La presidenta de México, Claudia Sheinbaum, anunció este martes que su gobierno mantiene conversaciones con las autoridades de Estados Unidos para evitar la imposición de un arancel del 25% a los camiones medianos y pesados importados, medida anunciada el lunes por el presidente estadounidense Donald Trump y que entraría en vigor el 1 de noviembre.
Durante su conferencia matutina, Sheinbaum informó que el objetivo es alcanzar un acuerdo antes del primero de noviembre y no descartó un contacto directo con el mandatario estadounidense. “Vamos a buscar un acuerdo antes del primero de noviembre. Estamos buscando eso. Si es necesario, igual una llamada personal con el presidente Trump. Por lo pronto, el secretario de Economía (Marcelo Ebrard) lo está viendo con el secretario de Economía de los Estados Unidos y con el embajador de Tratados Comerciales”, señaló.
El anuncio de Trump impactó de inmediato a la industria automotriz norteamericana, profundamente integrada por cadenas de suministro regionales entre México, Estados Unidos y Canadá, países socios del T-MEC. Los aranceles contemplan a todos los países exportadores de vehículos pesados, no únicamente a México, aunque el país podría verse más afectado por su alto volumen de exportaciones en el sector.
La mandataria subrayó que los gravámenes no son exclusivos para México, pero reconoció la relevancia del tema por el peso que tiene el comercio automotriz en la economía nacional. “Lo que se anunció ayer no es a México, es a todo el mundo. El arancel de los vehículos pesados no es para México. Obviamente, a México le afecta más porque tenemos exportación de vehículos pesados”, puntualizó.
Sheinbaum adelantó que su administración dialogará con representantes de la industria mexicana para garantizarles que el gobierno federal tomará todas las medidas necesarias para proteger al sector. “Haremos todo lo que esté de nuestra parte para evitar que se impongan estos aranceles y proteger las exportaciones del país”, afirmó. Actualmente, las exportaciones mexicanas de vehículos pesados superan los 40 mil millones de dólares anuales, lo que convierte al ramo en un eje clave de la economía manufacturera nacional.
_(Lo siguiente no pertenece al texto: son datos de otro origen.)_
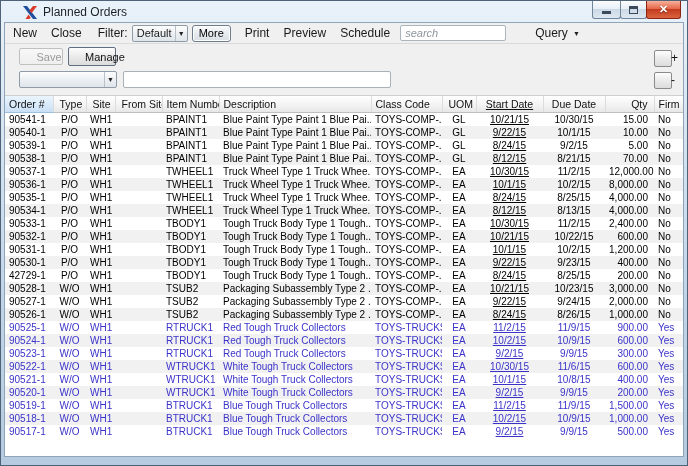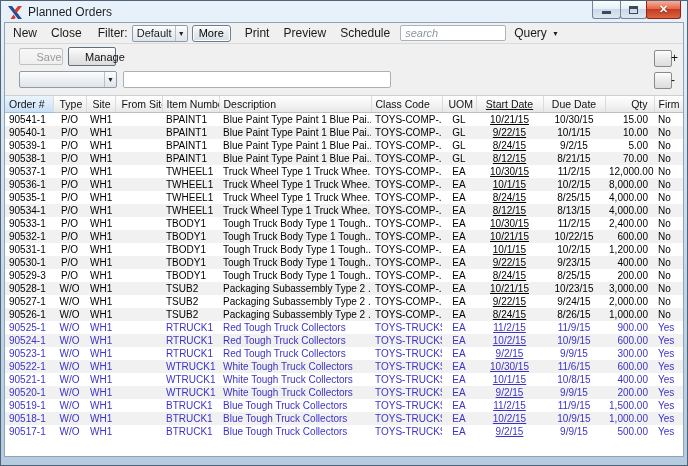--- a/index.html
+++ b/index.html
@@ -16,7 +16,7 @@
   
   .titlebar {
     position:absolute; top:0; left:0; right:0; height:22px;
-    display:flex; align-items:center; padding-left:7px;
+    display:flex; align-items:center; padding-left:22px;
   }
   .app-icon { width:14px; height:13px; margin-right:6px; flex:0 0 auto; }
   .title-text { font-size:12px; color:#16202b; text-shadow:0 0 2px #ffffff; }

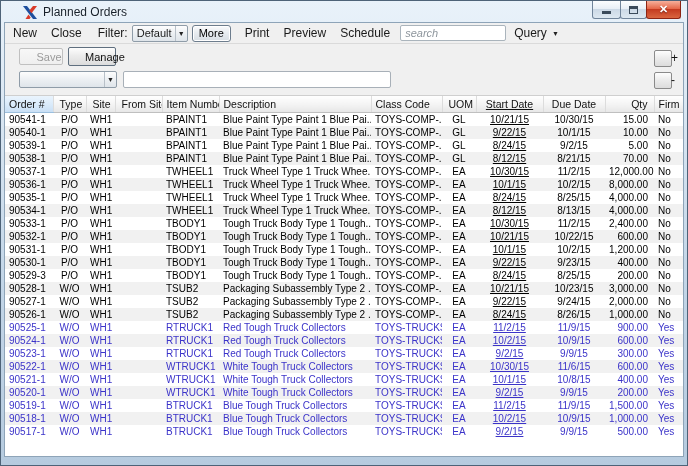--- a/index.html
+++ b/index.html
@@ -67,7 +67,7 @@
     font-size:11px; padding:0 4px; color:#222; background:#fff;
   }
   .search-box::placeholder { font-style:italic; color:#8d959c; }
-  .query-wrap { margin-left:8px; display:flex; align-items:center; cursor:default; }
+  .query-wrap { margin-left:29px; display:flex; align-items:center; cursor:default; }
   .query-wrap .q-arrow { font-size:7px; margin-left:5px; color:#222; }
 
   

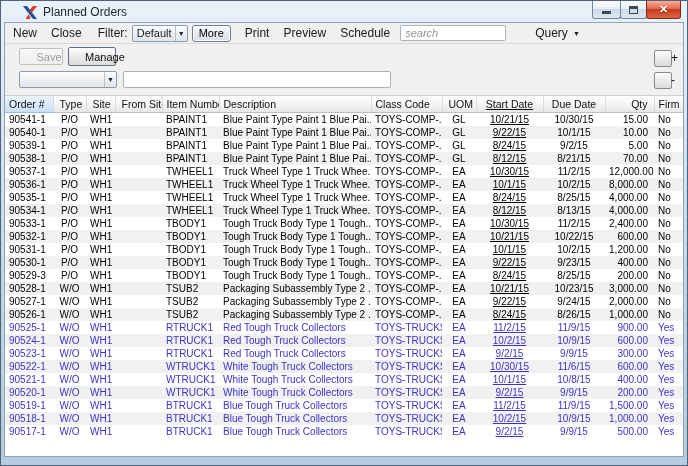--- a/index.html
+++ b/index.html
@@ -376,7 +376,7 @@
               <td>No</td>
             </tr>
             <tr>
-              <td>90529-3</td>
+              <td>42729-1</td>
               <td>P/O</td>
               <td>WH1</td>
               <td></td>

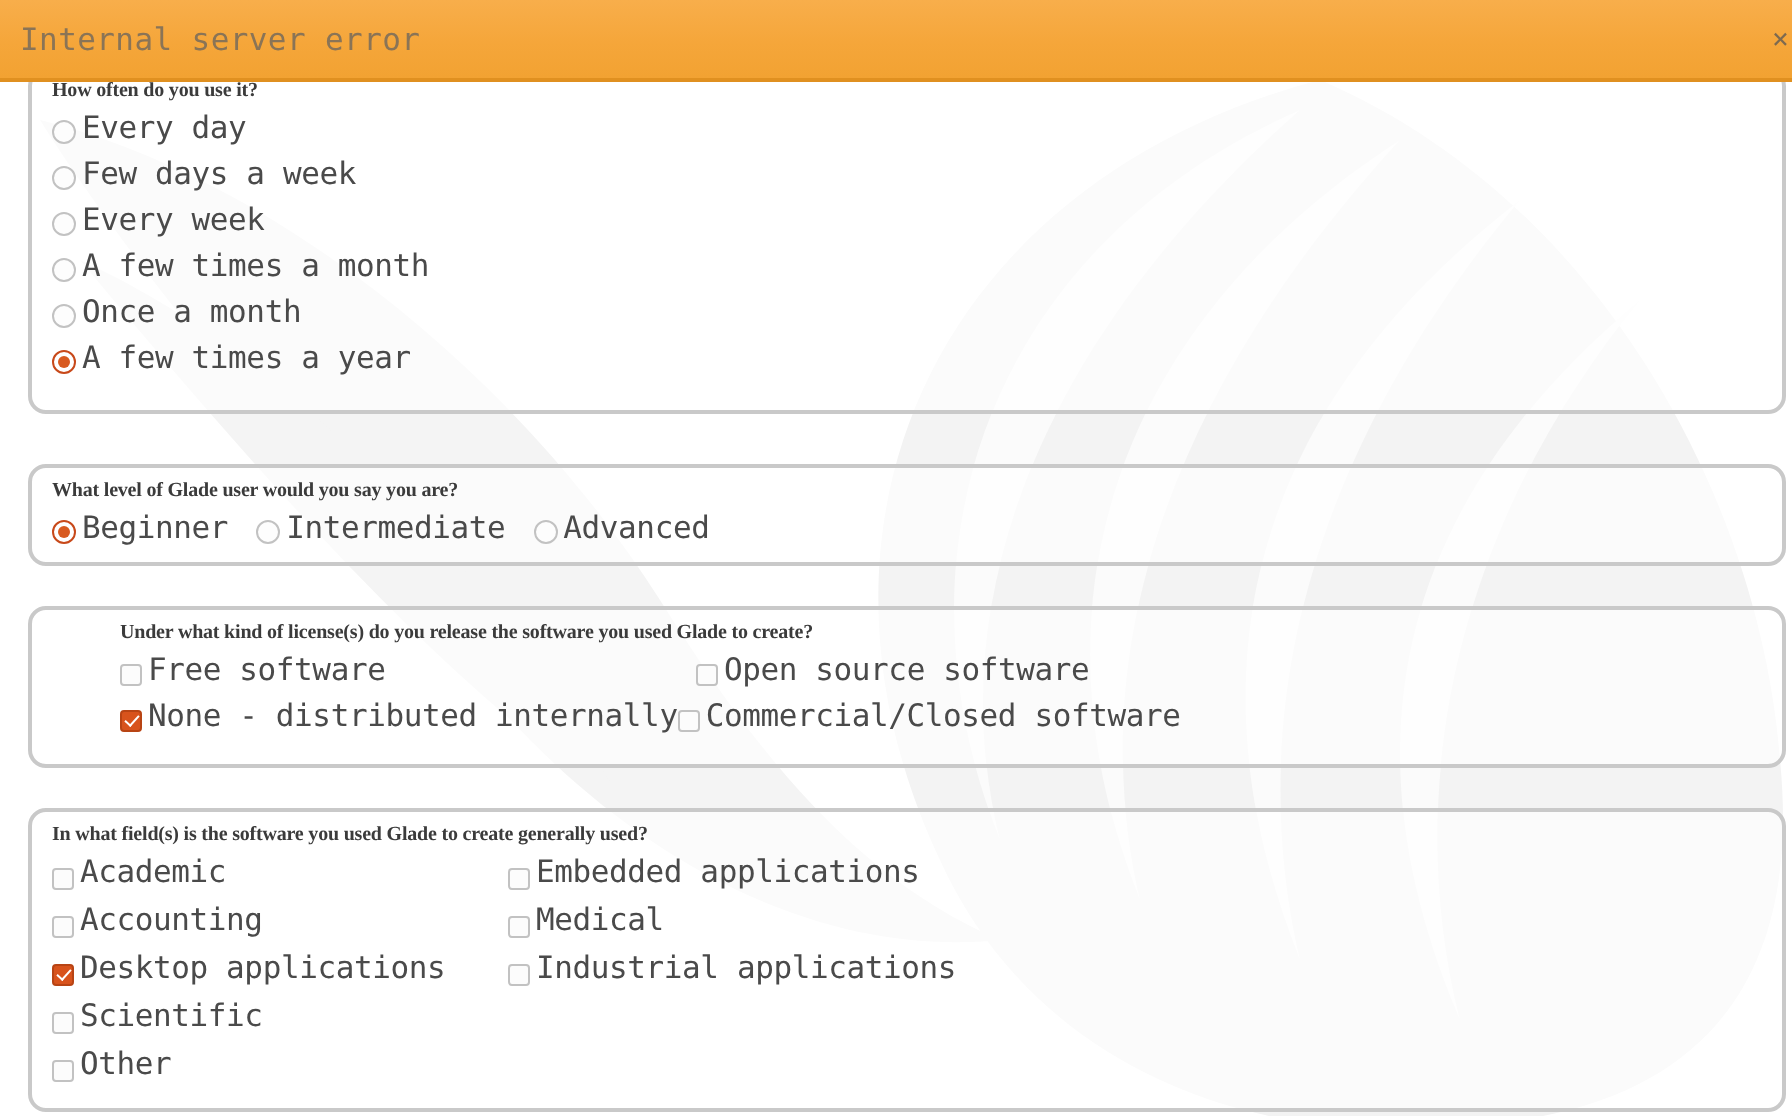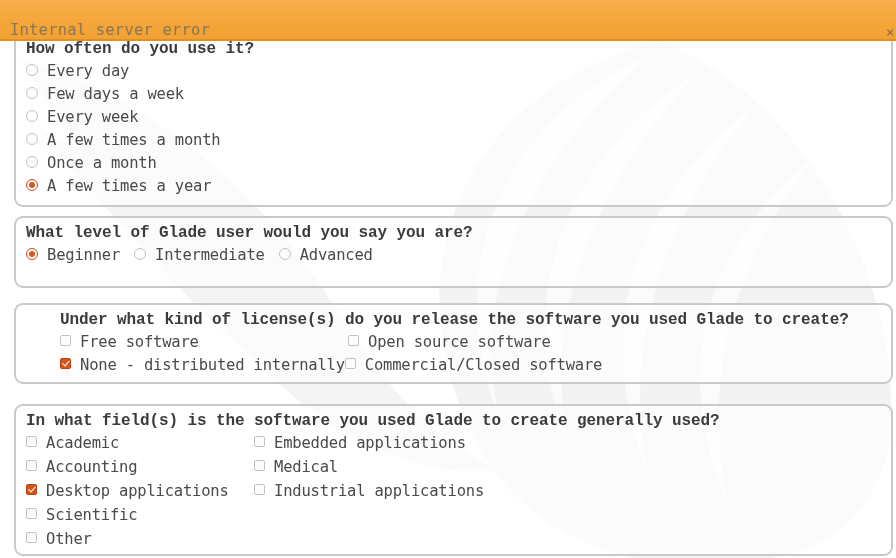--- a/index.html
+++ b/index.html
@@ -35,7 +35,7 @@
     border-bottom: 2px solid #e09020;
     z-index: 30;
     display: flex;
-    align-items: flex-end;
+    align-items: center;
     padding: 0 4px 0 10px;
   }
   #error-banner .msg {

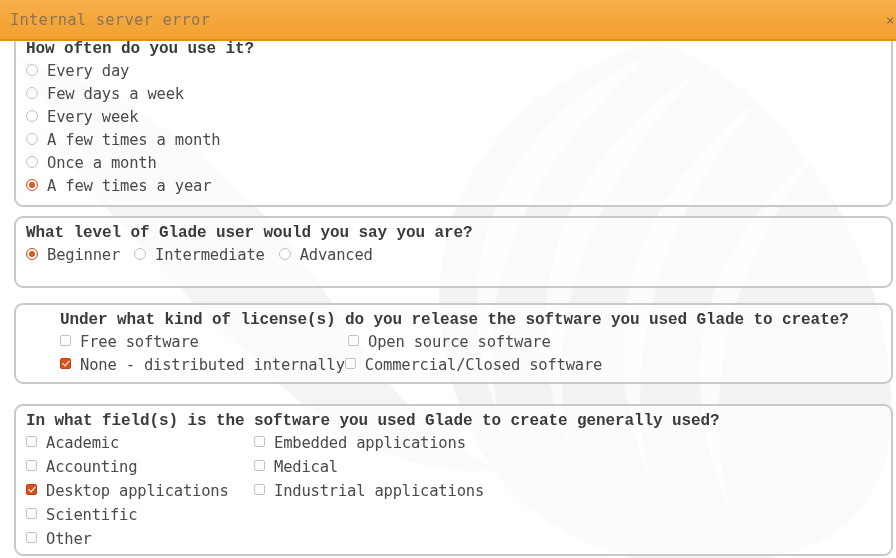--- a/index.html
+++ b/index.html
@@ -78,8 +78,8 @@
   }
 
   .group-title {
-    font-family: Liberation Mono, monospace;
-    font-size: 16px;
+    font-family: Liberation Serif, serif;
+    font-size: 10px;
     font-weight: bold;
     color: #3b3b3b;
     letter-spacing: -0.1px;

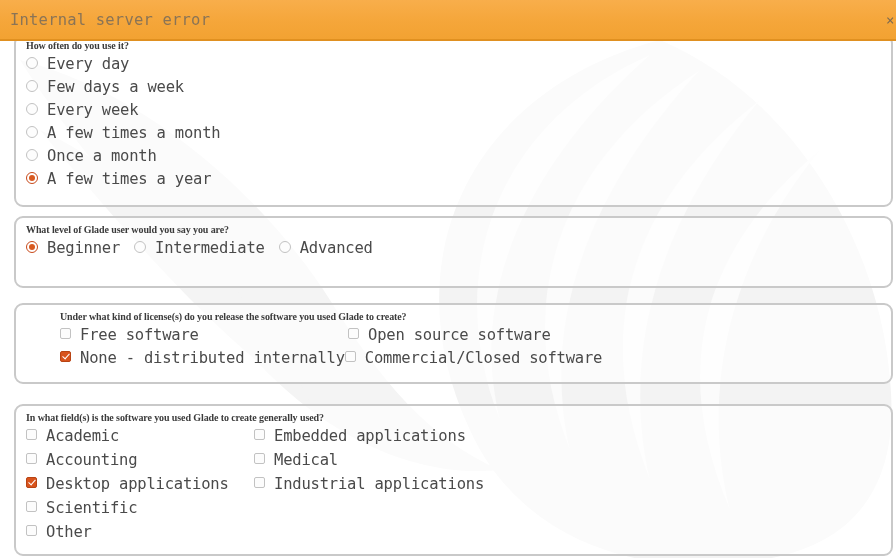--- a/index.html
+++ b/index.html
@@ -96,8 +96,8 @@
 
   .opt {
     display: flex;
-    align-items: flex-start;
-    gap: 9px;
+    align-items: flex-end;
+    gap: 3px;
     white-space: nowrap;
   }
 

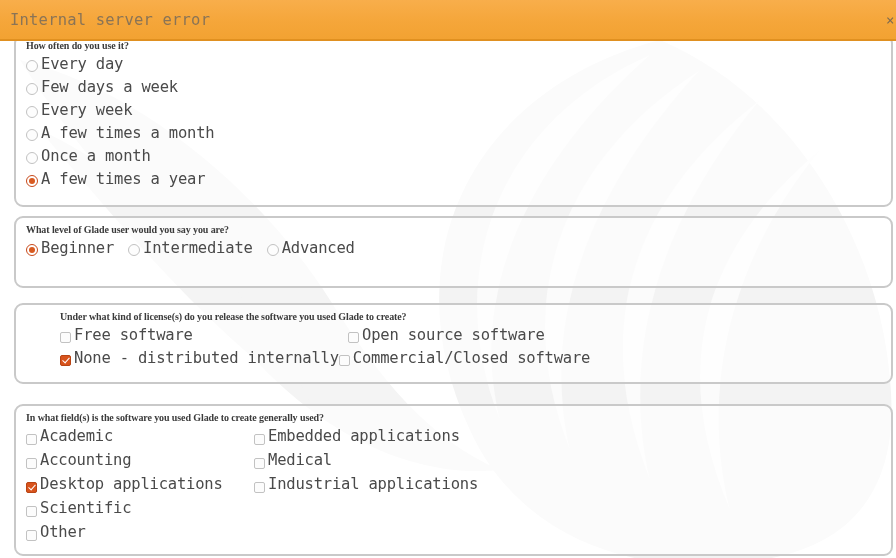--- a/index.html
+++ b/index.html
@@ -157,7 +157,7 @@
   
   #group-frequency { top: 34px; height: 173px; padding-top: 0; overflow: hidden; }
   #group-frequency .group-title { margin-top: 4px; }
-  #group-level     { top: 216px; height: 72px; }
+  #group-level     { top: 232px; height: 51px; }
   #group-license   { top: 303px; height: 81px; padding-left: 44px; }
   #group-fields    { top: 404px; height: 152px; }
 </style>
En la misma conferencia, la presidenta abordó también la relación bilateral en materia de seguridad, destacando los avances tras la visita reciente del secretario de Estado estadounidense Marco Rubio a México. Según explicó, el encuentro permitió consolidar un nuevo marco de entendimiento entre ambos gobiernos enfocado en la cooperación en inteligencia y combate al crimen organizado.
“Hoy llegamos a un acuerdo que tiene cuatro ejes muy importantes, que son los principios de las fuerzas armadas en la cooperación con respeto a la soberanía y a la actuación de cada uno de nosotros en nuestros territorios”, precisó la mandataria.
Con estos esfuerzos diplomáticos y de coordinación bilateral, el gobierno mexicano busca mantener la estabilidad comercial con Estados Unidos y preservar uno de los sectores más estratégicos para su economía: la industria automotriz pesada.